September 30, 2005

Ruminations from inside the vast right wing conspiracy.

Disagreeing With Charlie

I think the law and politics are clear. Charlie should have signed the contract. But, now he has gotten his way. The request has been withdrawn. Sadly, though, now the county commission looks like it operates just like the City Council and the media gets a field day to portray Charlie Bishop as another C. Jack Ellis — a totally unfair comparison.

Who Is The Judge?

“Short of John Roberts getting a sworn affidavit from Jesus Christ or personally overturning Roe v. Wade with a baseball bat and machine gun, some very vocal people on the right will not be happy with him”

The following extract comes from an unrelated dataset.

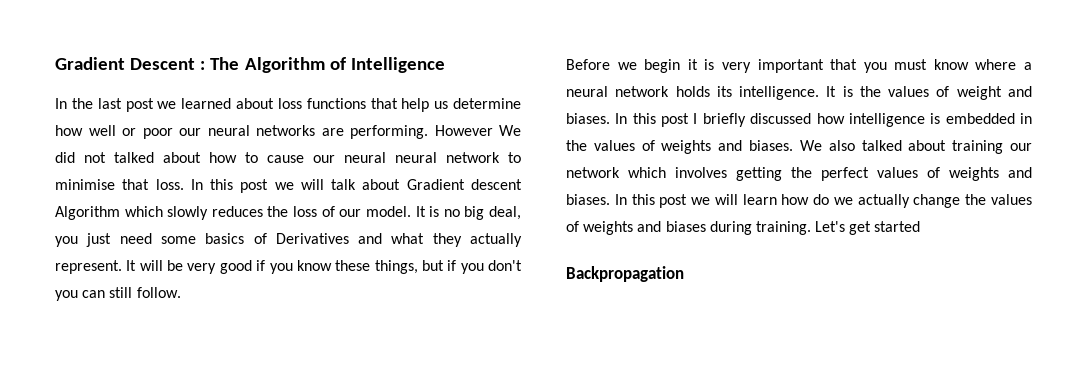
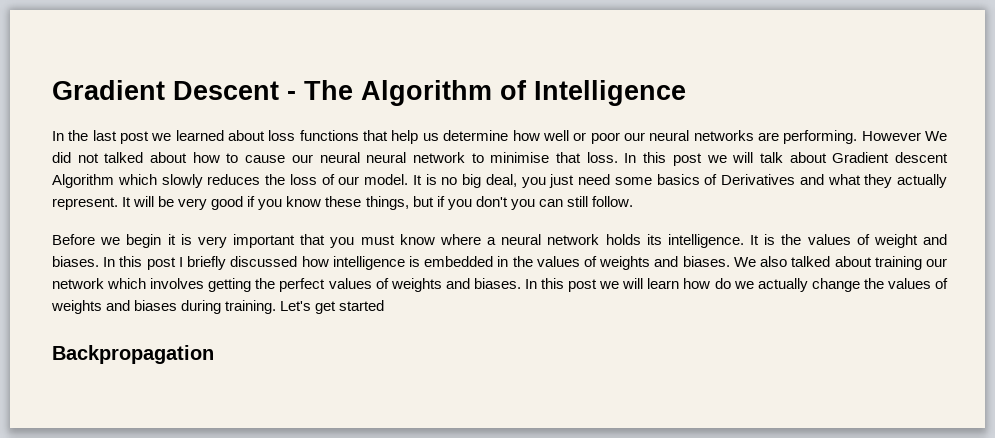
[200,61,206,70] : -> [287,91,296,100] -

Sadly, real life and work duties collided to prevent issuance of SCOTUS gossip earlier. For those of you having cold sweats, shakes, and other symptoms of withdrawal, I apologize. Now, on with the nothingness.

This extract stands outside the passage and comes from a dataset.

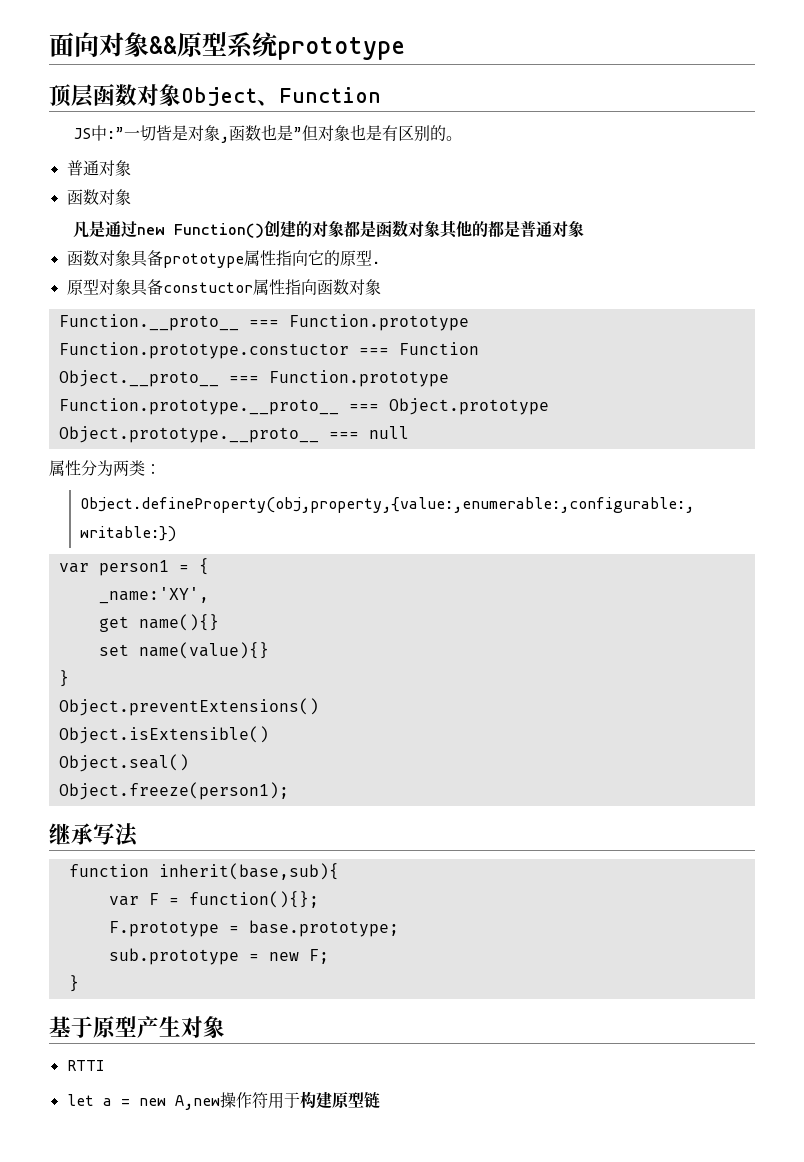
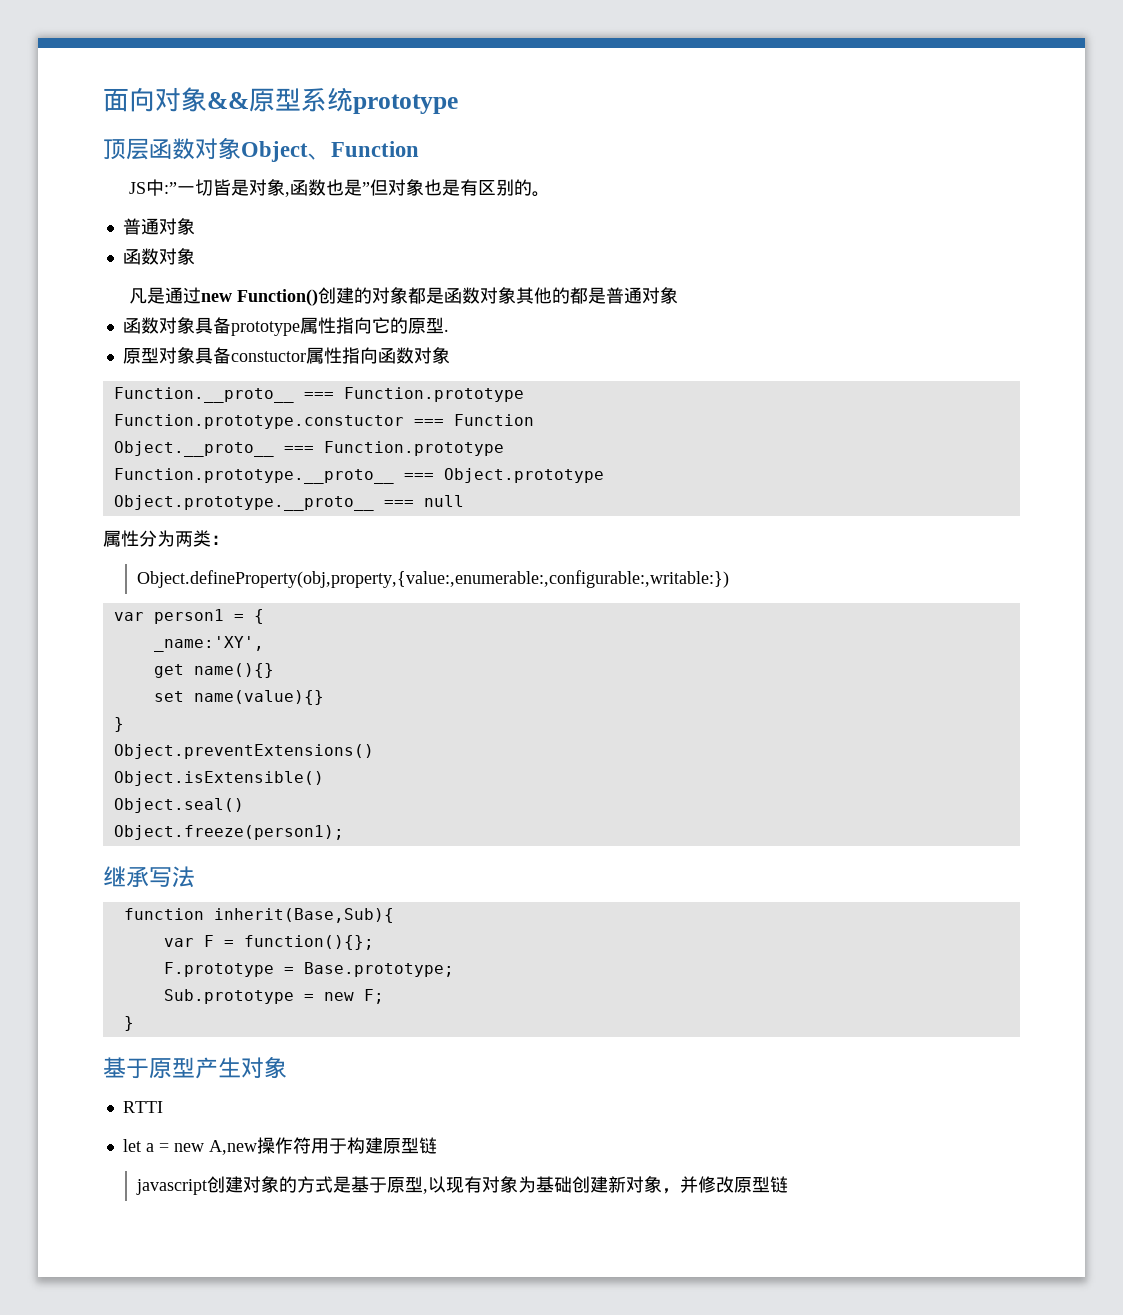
[158,863,339,880] inherit(base,sub){ -> [213,908,394,923] inherit(Base,Sub){
[248,920,399,937] [108,948,239,965] base.prototype; // sub.prototype -> [303,962,454,977] [163,989,294,1004] Base.prototype; // Sub.prototype
(380, 1100) none -> [136,1176,789,1195] // javascript创建对象的方式是基于原型,以现有对象为基础创建新对象，并修改原型链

Nothing is exactly what I have. Tonight I talked with a very good source not in the White House, but close enough to it to know what is going on. He’s one of those third party group guys who has been involved. What he says follows up on and equates to what others inside and outside the White House have told me today, but he has more depth.

“I have no clue who the nominee is,” he says. “In fact, no one I have spoken to inside or outside the White House really knows who it is. We all feel more comfortable with who it is not than with who it is — and I’m pretty sure it is not Gonzales.”

He says to remember that, since the summer, “the White House has perfected the art of the screw up. The sheer incompetence of the staff to convey a message and consult anyone has been stunning. Sure, people are spoken to, but there is poor follow up, bad communication, and so much secrecy now that they are screwing things up. It is no longer the Bush Administration, it is the Bollix Administration. But, they also know how to misdirect. God, I hope August and September have been misdirections.”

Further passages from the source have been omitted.